Description of the task
Check every line of the data below for "discarding". Copy each one that has it.

Image comparison data
=======

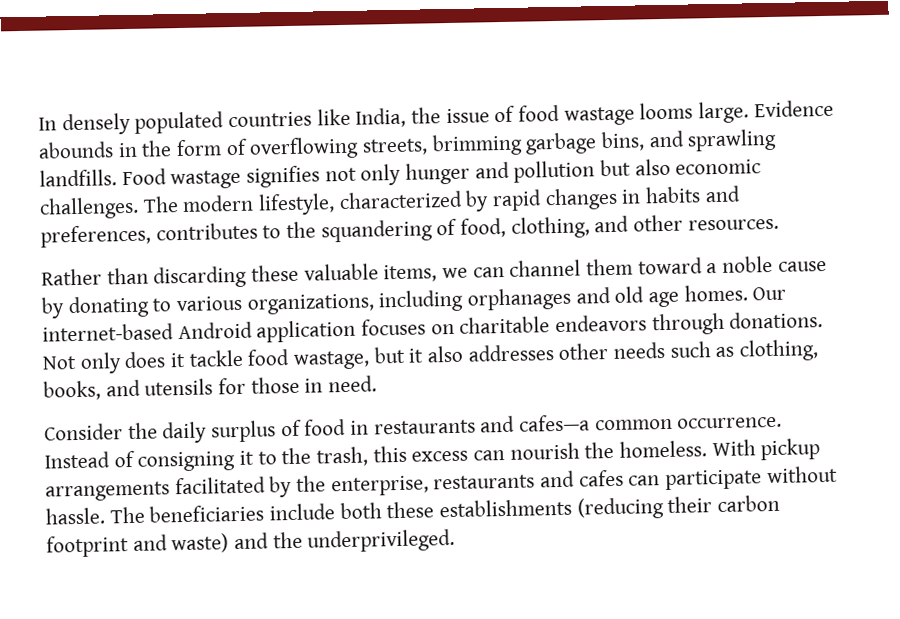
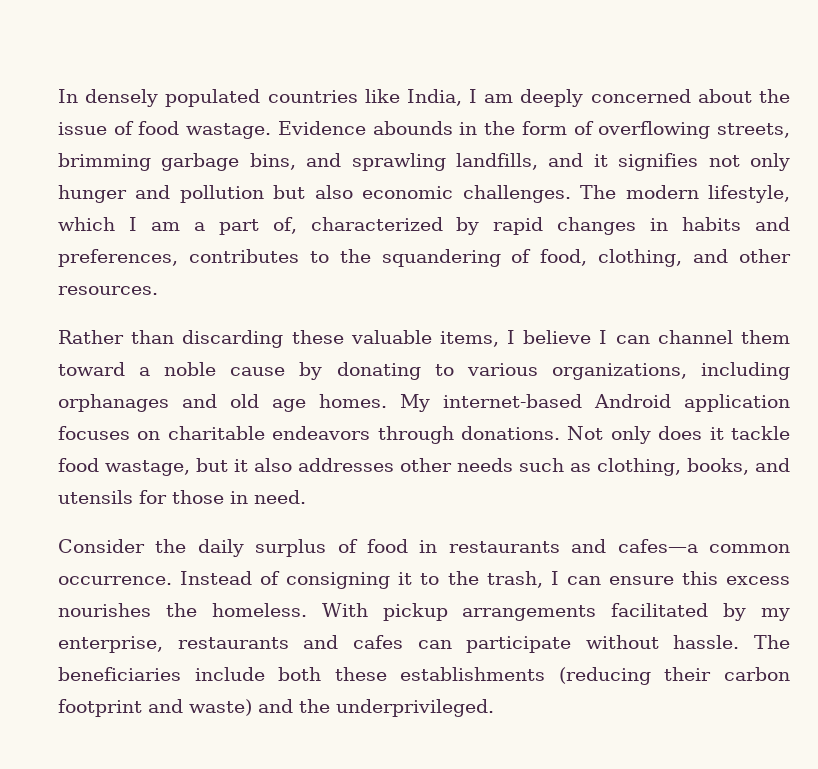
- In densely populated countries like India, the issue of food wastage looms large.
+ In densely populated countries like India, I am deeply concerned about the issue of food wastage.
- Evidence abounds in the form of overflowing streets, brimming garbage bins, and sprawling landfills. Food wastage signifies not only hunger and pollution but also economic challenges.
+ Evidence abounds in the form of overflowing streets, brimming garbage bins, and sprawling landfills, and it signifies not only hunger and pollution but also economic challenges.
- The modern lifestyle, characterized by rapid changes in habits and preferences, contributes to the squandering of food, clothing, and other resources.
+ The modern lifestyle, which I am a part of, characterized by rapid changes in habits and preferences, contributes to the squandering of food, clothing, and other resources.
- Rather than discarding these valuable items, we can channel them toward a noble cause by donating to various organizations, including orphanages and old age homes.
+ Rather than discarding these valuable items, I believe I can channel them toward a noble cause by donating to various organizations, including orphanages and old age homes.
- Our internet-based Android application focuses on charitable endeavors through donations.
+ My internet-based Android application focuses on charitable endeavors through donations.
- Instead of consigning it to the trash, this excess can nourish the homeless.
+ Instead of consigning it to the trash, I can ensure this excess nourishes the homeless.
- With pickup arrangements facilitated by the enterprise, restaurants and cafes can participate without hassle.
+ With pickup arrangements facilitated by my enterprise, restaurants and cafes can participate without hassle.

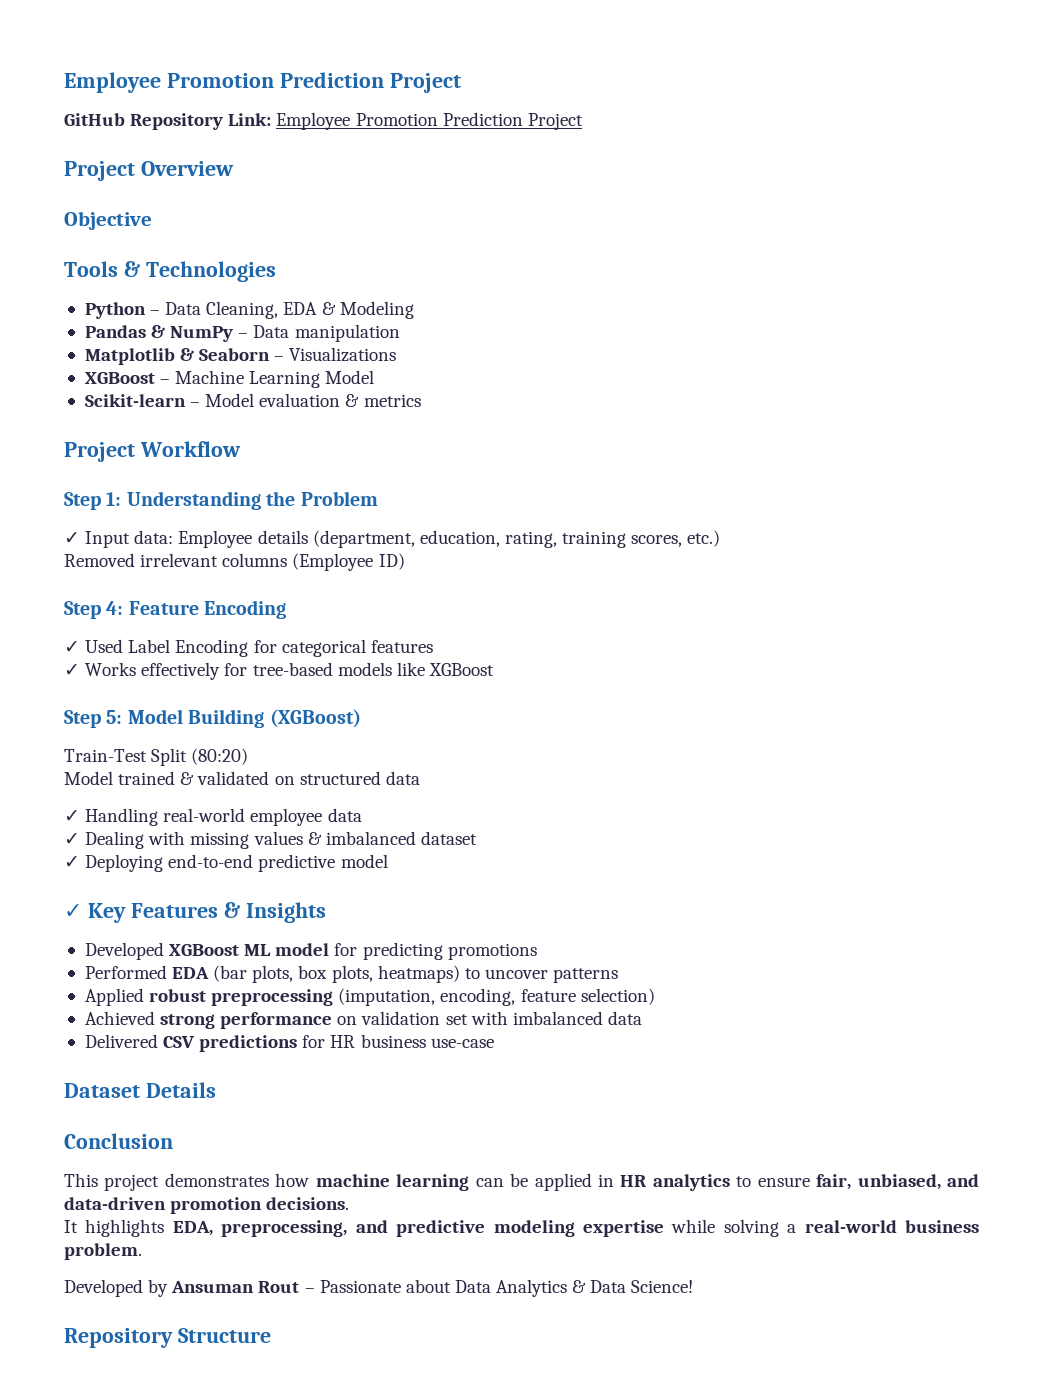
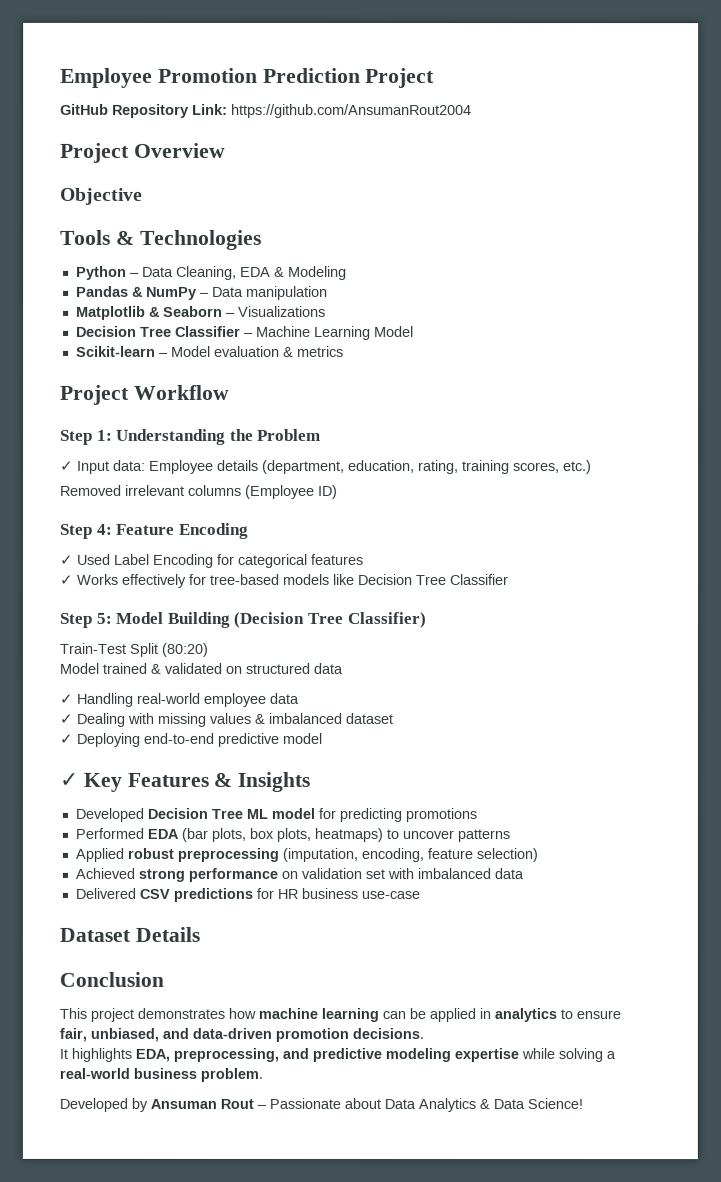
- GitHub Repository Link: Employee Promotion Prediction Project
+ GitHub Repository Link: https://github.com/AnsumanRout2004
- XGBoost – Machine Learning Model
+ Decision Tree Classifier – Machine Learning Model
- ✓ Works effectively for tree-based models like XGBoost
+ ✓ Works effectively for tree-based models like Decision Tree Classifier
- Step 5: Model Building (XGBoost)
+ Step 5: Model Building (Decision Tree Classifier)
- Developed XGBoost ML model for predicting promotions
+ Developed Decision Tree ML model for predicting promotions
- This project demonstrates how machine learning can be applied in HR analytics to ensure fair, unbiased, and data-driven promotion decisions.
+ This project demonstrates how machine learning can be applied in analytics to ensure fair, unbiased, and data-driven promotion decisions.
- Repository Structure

=======

Solution for this task
- Rather than discarding these valuable items, we can channel them toward a noble cause by donating to various organizations, including orphanages and old age homes.
+ Rather than discarding these valuable items, I believe I can channel them toward a noble cause by donating to various organizations, including orphanages and old age homes.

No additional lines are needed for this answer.